Versorgung der Zukunft

Stellschrauben gibt es zuhauf

Mehr ambulante, weniger stationäre Leistungen: So sieht die Zukunft der Gesundheitsversorgung aus, war man sich beim Kongress für Gesundheitsnetzwerker sicher. Der Nachwuchsmangel ist dabei nur eine Herausforderung von vielen.

Julia FrischVon Julia Frisch Veröffentlicht:
Professor Peter Dabrock beim 12. Kongress für Gesundheitsnetzwerker in Berlin: Er warnte, die Digitalisierung nur negativ zu sehen.

Professor Peter Dabrock beim 12. Kongress für Gesundheitsnetzwerker in Berlin: Er warnte, die Digitalisierung nur negativ zu sehen.

© Yehuda Swed / Agentur WOK

BERLIN. Der Fokus wird in Zukunft auf der weiteren Ambulantisierung der Versorgung liegen. Dort liegen in Bezug auf die Leistungsausgaben die größten Einsparpotenziale, wie Dominik Graf von Stillfried, Geschäftsführer des Zentralinstituts für die kassenärztliche Versorgung (Zi), beim 12. Kongress für Gesundheitsnetzwerker in Berlin berichtete. "Eine intensive ambulante Versorgung reduziert tendenziell die Häufigkeit der stationären Aufenthalte", so Stillfried.

Doch wo bekommt man die Ärzte her, die die ambulante Versorgung der Zukunft stemmen sollen? Förderprogramme, um ärztlichen Nachwuchs zu gewinnen, gibt es mittlerweile zuhauf. Auch das Ärztenetz des "Gesunden Kinzigtals" versucht, mit finanziellen Anreizen junge Mediziner in den Schwarzwald zu ziehen. Seit 2016 gibt es auch ein Programm für Fachärzte.

Finanzielle Anreize reichen nicht

Seit 2009 gab es fünf Teilnehmer an dem Förderprogramm, vier Ärzte haben immerhin Praxen übernommen. Doch, gestand Ingo Meyer vom "Gesunden Kinzigtal" ein: "Die Teilnehmerquote könnte größer sein." Und obwohl die Geförderten nach dem Tarifvertrag für kommunale Kliniken und damit besser als im Programm der KV Baden-Württemberg bezahlt würden, reichten die finanziellen Anreize offenbar noch nicht.

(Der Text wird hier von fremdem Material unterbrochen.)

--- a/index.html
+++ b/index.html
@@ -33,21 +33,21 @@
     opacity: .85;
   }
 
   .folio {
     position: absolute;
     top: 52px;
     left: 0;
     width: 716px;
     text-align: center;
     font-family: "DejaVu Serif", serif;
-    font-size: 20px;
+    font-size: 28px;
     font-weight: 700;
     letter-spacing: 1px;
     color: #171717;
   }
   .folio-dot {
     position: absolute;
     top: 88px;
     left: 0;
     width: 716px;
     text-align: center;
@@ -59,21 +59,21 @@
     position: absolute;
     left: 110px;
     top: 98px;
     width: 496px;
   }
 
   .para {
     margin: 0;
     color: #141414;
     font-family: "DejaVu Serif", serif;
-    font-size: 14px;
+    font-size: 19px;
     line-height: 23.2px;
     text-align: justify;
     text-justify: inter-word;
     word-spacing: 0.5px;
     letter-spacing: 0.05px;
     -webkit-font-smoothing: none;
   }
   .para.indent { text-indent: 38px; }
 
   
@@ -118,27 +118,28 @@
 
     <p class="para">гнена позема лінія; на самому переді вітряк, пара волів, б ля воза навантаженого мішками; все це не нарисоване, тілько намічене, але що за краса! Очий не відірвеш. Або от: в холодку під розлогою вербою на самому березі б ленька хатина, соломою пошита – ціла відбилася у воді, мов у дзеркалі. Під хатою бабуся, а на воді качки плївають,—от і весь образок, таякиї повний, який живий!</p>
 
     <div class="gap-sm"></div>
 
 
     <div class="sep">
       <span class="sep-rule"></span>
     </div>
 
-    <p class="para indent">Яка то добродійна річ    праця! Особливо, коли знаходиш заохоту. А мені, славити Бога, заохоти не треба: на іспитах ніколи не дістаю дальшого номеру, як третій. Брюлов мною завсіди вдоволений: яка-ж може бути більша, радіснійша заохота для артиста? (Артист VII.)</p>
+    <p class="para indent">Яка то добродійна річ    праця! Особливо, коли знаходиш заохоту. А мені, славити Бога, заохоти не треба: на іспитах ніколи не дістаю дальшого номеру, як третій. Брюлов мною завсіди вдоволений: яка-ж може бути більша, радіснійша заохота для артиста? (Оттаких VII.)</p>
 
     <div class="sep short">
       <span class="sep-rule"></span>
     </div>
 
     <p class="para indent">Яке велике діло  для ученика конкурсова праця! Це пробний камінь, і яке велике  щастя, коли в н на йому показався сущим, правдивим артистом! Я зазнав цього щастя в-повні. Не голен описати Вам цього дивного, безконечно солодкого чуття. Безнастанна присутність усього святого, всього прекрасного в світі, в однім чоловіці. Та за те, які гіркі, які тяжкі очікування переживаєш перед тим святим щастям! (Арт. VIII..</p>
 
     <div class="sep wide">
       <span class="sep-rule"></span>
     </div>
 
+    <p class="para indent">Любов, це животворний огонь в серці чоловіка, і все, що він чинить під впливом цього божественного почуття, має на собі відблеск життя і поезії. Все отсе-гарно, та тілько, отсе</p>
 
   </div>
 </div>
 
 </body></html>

Laut Frieder Rock vom Verein "Freie Berufe im Gesundheitswesen" besetzen nicht nur Kliniken, sondern auch Arztpraxen und Medizinische Versorgungszentren (MVZ) vakante Stellen mit soloselbstständigen Ärzten. Eine "Blitzumfrage" des Vereins unter Häusern mit 80 bis 160 Ärzten habe ergeben, dass diese ihre angestellten Mediziner "regelmäßig und dauerhaft um rund 50 Prozent durch freie Ärzte" ergänzen. Mehr Delegation von Leistungen werden in Zukunft jedoch sicher nötig sein, um Ärzte zu entlasten.

Dazu bietet sich nicht nur der Einsatz nichtärztlicher Praxisassistenten an, sondern auch von Medizinassistenten oder Physician Assistants (PA), die zum Beispiel vorbereitende körperliche Untersuchungen oder vorläufige Anamnesen vornehmen können. Im ambulanten Bereich könnten PA bei Hausbesuchen oder bei der Anwendung von Telemedizin eingesetzt werden, sagte Professor Christian Flügel-Bleienheuft, der an der Praxishochschule Köln und Rheine lehrt.

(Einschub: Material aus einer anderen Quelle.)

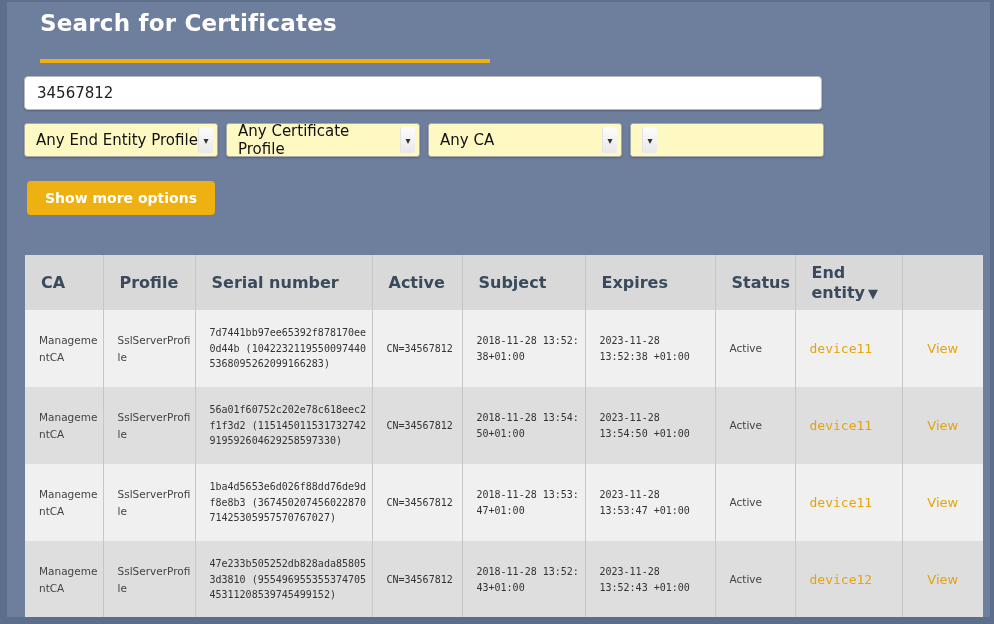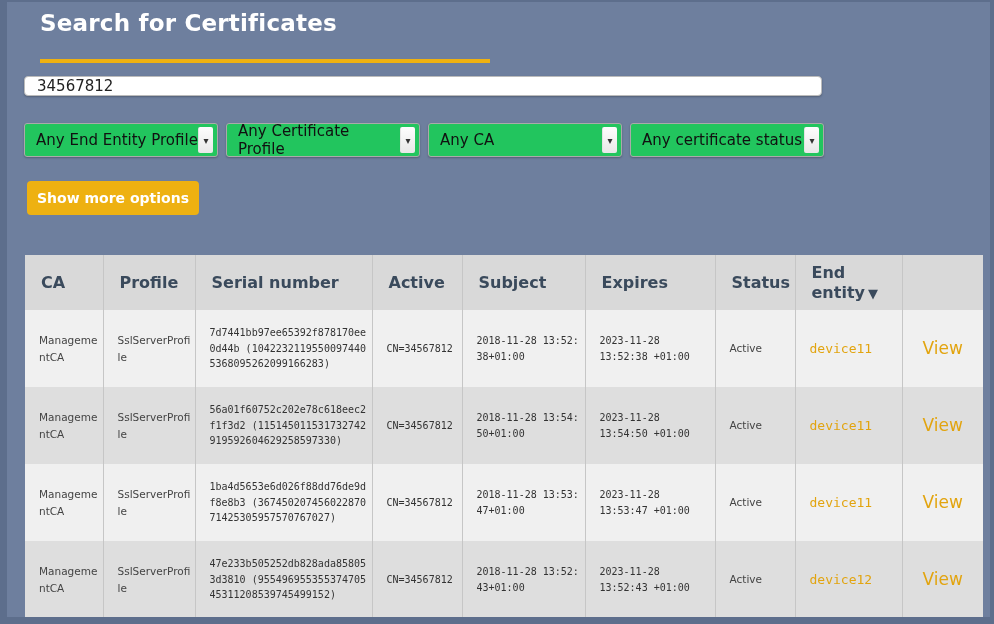--- a/index.html
+++ b/index.html
@@ -8,54 +8,54 @@
     --row-dark:#dedede; --grid:#c6c6c6; --cell-text:#444;
   }
   *{box-sizing:border-box;margin:0;padding:0}
   html,body{width:994px;height:624px;overflow:hidden}
   body{background:var(--frame);font-family:"DejaVu Sans","Liberation Sans",sans-serif;}
   .page{position:absolute;left:7px;top:2px;right:4px;bottom:7px;background:var(--bg);overflow:hidden}
 
   .page-title{position:absolute;left:33px;top:8px;color:#fff;font-size:23px;font-weight:bold;letter-spacing:.2px}
   .title-underline{position:absolute;left:33px;top:57px;width:450px;height:4px;background:var(--accent)}
 
-  .search-input{position:absolute;left:17px;top:74px;width:798px;height:20px;border:1px solid #bbb;
+  .search-input{position:absolute;left:17px;top:74px;width:798px;height:34px;border:1px solid #bbb;
     border-radius:4px;padding:0 12px;font-size:15px;font-family:"DejaVu Sans",sans-serif;color:#222;
     background:#fff;box-shadow:0 1px 2px rgba(0,0,0,.25)}
 
   .filter-row{position:absolute;left:17px;top:121px;display:flex;gap:8px}
-  .select{width:194px;height:34px;background:#22c55e;border:1px solid #aaa;border-radius:3px;
+  .select{width:194px;height:34px;background:#fef9c3;border:1px solid #aaa;border-radius:3px;
     display:flex;align-items:center;justify-content:space-between;padding:0 4px 0 11px;
     font-size:15px;color:#111;cursor:default;box-shadow:0 1px 2px rgba(0,0,0,.25)}
   .select .caret{width:15px;height:26px;display:flex;align-items:center;justify-content:center;
     font-size:10px;color:#333;border-left:1px solid #e3e3e3;background:linear-gradient(#fdfdfd,#e8e8e8);
     border-radius:2px}
 
   .btn{position:absolute;left:20px;top:179px;height:34px;background:var(--accent);color:#fff;
-    border:none;border-radius:4px;padding:0 10px;font-size:14px;font-weight:bold;
+    border:none;border-radius:4px;padding:0 18px;font-size:14px;font-weight:bold;
     font-family:"DejaVu Sans",sans-serif;cursor:pointer}
 
   .results{position:absolute;left:18px;top:253px;width:956px}
   table{border-collapse:collapse;table-layout:fixed;width:958px}
   col.c0{width:78px}col.c1{width:92px}col.c2{width:177px}col.c3{width:90px}col.c4{width:123px}
   col.c5{width:130px}col.c6{width:80px}col.c7{width:107px}col.c8{width:81px}
   th{height:55px;background:var(--header-bg);color:var(--header-text);font-size:16px;font-weight:bold;
     text-align:left;vertical-align:middle;padding:4px 6px 4px 16px;line-height:1.25}
   th .sort{font-size:13px;margin-left:3px}
   td{height:77px;vertical-align:middle;padding:6px 4px 6px 14px;line-height:1.55}
   tbody tr:nth-child(odd) td{background:var(--row-light)}
   tbody tr:nth-child(even) td{background:var(--row-dark)}
   th+th, td+td{border-left:1px solid var(--grid)}
   .td-sans{font-size:10.5px;color:var(--cell-text)}
   .td-mono{font-family:"DejaVu Sans Mono","Liberation Mono",monospace;font-size:10px;color:#333;padding-right:2px}
   .breakall{word-break:break-all}
   .td-endentity a{font-family:"DejaVu Sans Mono","Liberation Mono",monospace;font-size:13px;
     color:var(--link);text-decoration:none}
   .td-view{text-align:center;padding-left:4px}
-  .td-view a{font-size:17px;color:var(--link);text-decoration:none}
+  .td-view a{font-size:13px;color:var(--link);text-decoration:none}
 </style>
 </head>
 <body>
 
 <div class="page">
   <h1 class="page-title">Search for Certificates</h1>
   <div class="title-underline"></div>
 
   <input class="search-input" type="text" value="34567812" style="">
 
@@ -66,21 +66,20 @@
       </div>
       <div class="select">
         <span>Any Certificate Profile</span>
         <span class="caret">▾</span>
       </div>
       <div class="select">
         <span>Any CA</span>
         <span class="caret">▾</span>
       </div>
       <div class="select">
-        <span>Any certificate status</span>
         <span class="caret">▾</span>
       </div>
     </div>
 
   <button class="btn">Show more options</button>
 
   <div class="results">
     <table>
       <colgroup>
         <col class="c0">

Datensouveränität im Mittelpunkt

Big Data ist nicht mehr nur Zukunftsmusik, sondern in der Gesundheitsversorgung längst ein großes Thema. Professor Peter Dabrock, Vorsitzender des Deutschen Ethikrates, warnte dabei, die Digitalisierung nur negativ zu sehen. Dauerprotest gegen die derzeitigen Entwicklungen im IT-Bereich bringe nichts, "man kann sich nicht fundamental gegen eine Gesellschaft stellen, in der die Selbstvermessung und Datensammelei längst zum Alltag gehört", so Dabrock.

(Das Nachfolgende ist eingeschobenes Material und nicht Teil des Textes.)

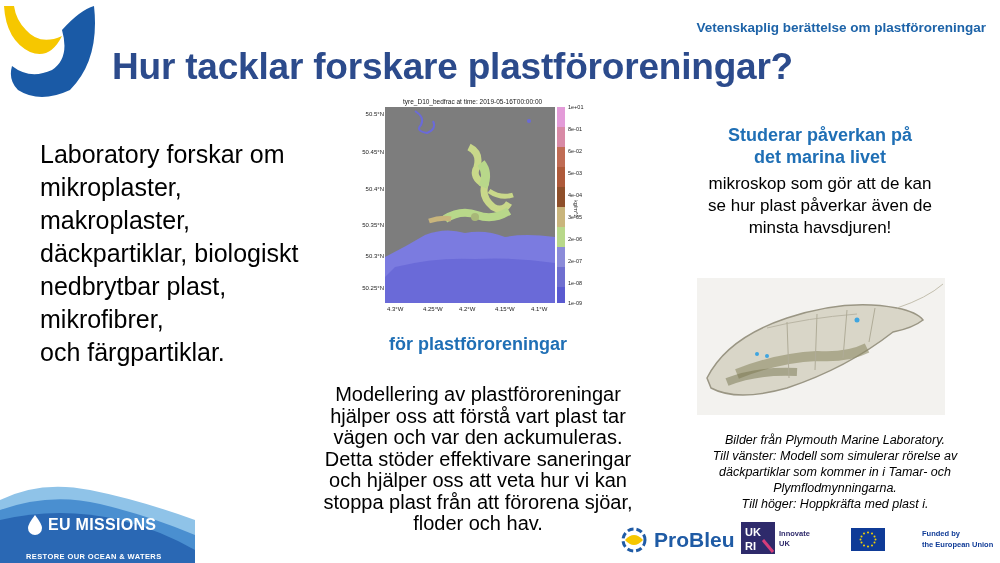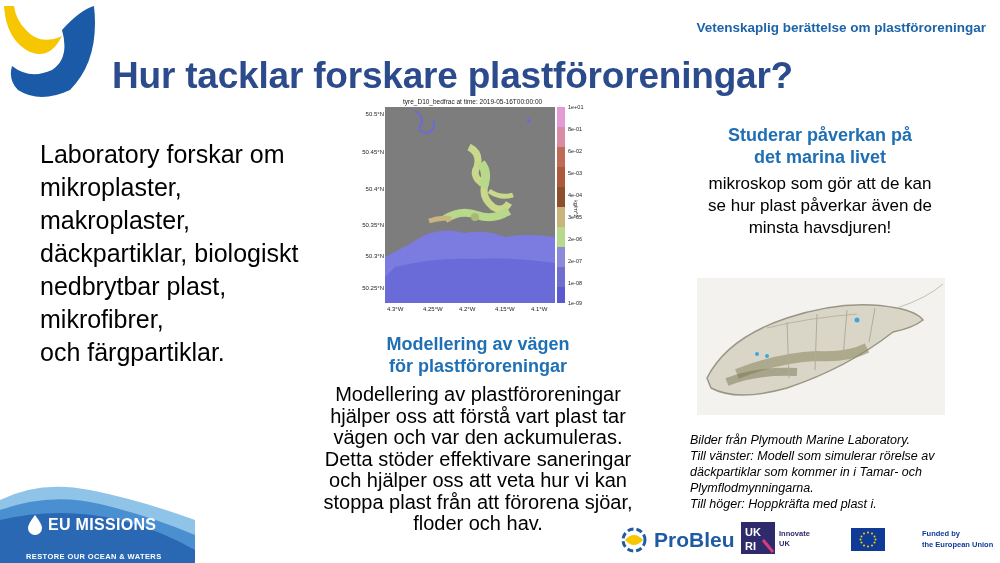--- a/index.html
+++ b/index.html
@@ -6,21 +6,21 @@
     html, body { width: 1000px; height: 563px; overflow: hidden; background: #ffffff; }
     body { position: relative; font-family: "Liberation Sans", sans-serif; color: #000; }
 
     .abs { position: absolute; }
 
     
     .logo-tl { left: 0; top: 0; width: 100px; height: 100px; }
 
     .header-tag { right: 14px; top: 20px; font-size: 13.5px; font-weight: bold; color: #1d63a8; }
 
-    .page-title { left: 112px; top: 55px; font-size: 37px; font-weight: bold; color: #2c4b8c; letter-spacing: -0.2px; white-space: nowrap; }
+    .page-title { left: 112px; top: 46px; font-size: 37px; font-weight: bold; color: #2c4b8c; letter-spacing: -0.2px; white-space: nowrap; }
 
     .left-text { left: 40px; top: 138px; width: 300px; font-size: 25px; line-height: 33px; color: #000; }
     .left-text span { display: block; white-space: nowrap; }
 
     
     .map-fig { left: 355px; top: 96px; width: 245px; height: 228px; }
     .map-title { position: absolute; left: 48px; top: 2px; font-size: 6.5px; color: #222; white-space: nowrap; }
     .map-plot { position: absolute; left: 30px; top: 11px; width: 170px; height: 196px; background: #7d7d7d; overflow: hidden; }
     .map-ylab { position: absolute; left: 0; width: 29px; font-size: 6px; color: #222; text-align: right; }
     .map-xlab { position: absolute; top: 210px; font-size: 6px; color: #222; }
@@ -30,21 +30,21 @@
     .cbar-unit { position: absolute; left: 224px; top: 104px; font-size: 5.5px; color: #222; transform: rotate(90deg); transform-origin: left top; white-space: nowrap; }
 
     .mid-heading { left: 358px; top: 333px; width: 240px; text-align: center; font-size: 18px; font-weight: bold; line-height: 22px; color: #1f6fb5; }
     .mid-text { left: 318px; top: 384px; width: 320px; text-align: center; font-size: 20px; line-height: 21.5px; color: #000; }
 
     .right-heading { left: 680px; top: 124px; width: 280px; text-align: center; font-size: 18px; font-weight: bold; line-height: 22px; color: #1f6fb5; }
     .right-text { left: 680px; top: 173px; width: 280px; text-align: center; font-size: 17px; line-height: 22px; color: #000; }
 
     .photo { left: 697px; top: 278px; width: 248px; height: 137px; background: #f3f2ef; overflow: hidden; }
 
-    .caption { left: 690px; top: 432px; width: 290px; text-align: left; font-size: 12.5px; font-style: italic; line-height: 16px; color: #000; }
+    .caption { left: 690px; top: 432px; width: 290px; text-align: center; font-size: 12.5px; font-style: italic; line-height: 16px; color: #000; }
 
     
     .eu-band { left: 0; top: 480px; width: 195px; height: 83px; }
     .eu-text { left: 48px; top: 516px; font-size: 16px; font-weight: bold; color: #ffffff; letter-spacing: 0.3px; }
     .eu-sub { left: 26px; top: 552px; font-size: 7.5px; font-weight: bold; color: #ffffff; letter-spacing: 0.4px; }
     .probleu-label { left: 654px; top: 528px; font-size: 21px; font-weight: bold; color: #1f5ba5; }
     .ukri { left: 741px; top: 522px; width: 34px; height: 32px; background: #2e2a6b; }
     .ukri-label { left: 779px; top: 529px; font-size: 7.5px; font-weight: bold; color: #2e2a6b; line-height: 10px; }
     .euflag { left: 851px; top: 528px; width: 34px; height: 23px; background: #0f3b97; }
     .eufund { left: 889px; top: 528px; font-size: 7.5px; font-weight: bold; color: #0f3b97; line-height: 11px; margin-left: 33px; }
@@ -119,21 +119,20 @@
   <div class="cbar-lab" style="top:96px">4e-04</div>
   <div class="cbar-lab" style="top:118px">3e-05</div>
   <div class="cbar-lab" style="top:140px">2e-06</div>
   <div class="cbar-lab" style="top:162px">2e-07</div>
   <div class="cbar-lab" style="top:184px">1e-08</div>
   <div class="cbar-lab" style="top:204px">1e-09</div>
   <div class="cbar-unit">kg/m^2</div>
 </div>
 
 <div class="abs mid-heading">
-  <div>Modellering av vägen</div>
   <div>för plastföroreningar</div>
 </div>
 <div class="abs mid-text">
   <div>Modellering av plastföroreningar</div>
   <div>hjälper oss att förstå vart plast tar</div>
   <div>vägen och var den ackumuleras.</div>
   <div>Detta stöder effektivare saneringar</div>
   <div>och hjälper oss att veta hur vi kan</div>
   <div>stoppa plast från att förorena sjöar,</div>
   <div>floder och hav.</div>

Big Data stehe im Gegensatz zur grundgesetzlich geschützten informationellen Selbstbestimmung. Die Grundprinzipien des Datenschutzes dürften nicht aufgegeben werden. Die Datensouveränität des Datengebers müsse durch eine Governance-Strategie in den Mittelpunkt gestellt werden. Akteure in Medizin, Forschung und Verbraucherschutz seien dann als Datentreuhänder zu betrachten, die freilich nicht die Hoheit über die Daten hätten. Eine solche Umsetzung von Datensouveränität werde im Gesundheitsbereich sicher "anfangs zäh" laufen, prophezeite Dabrock.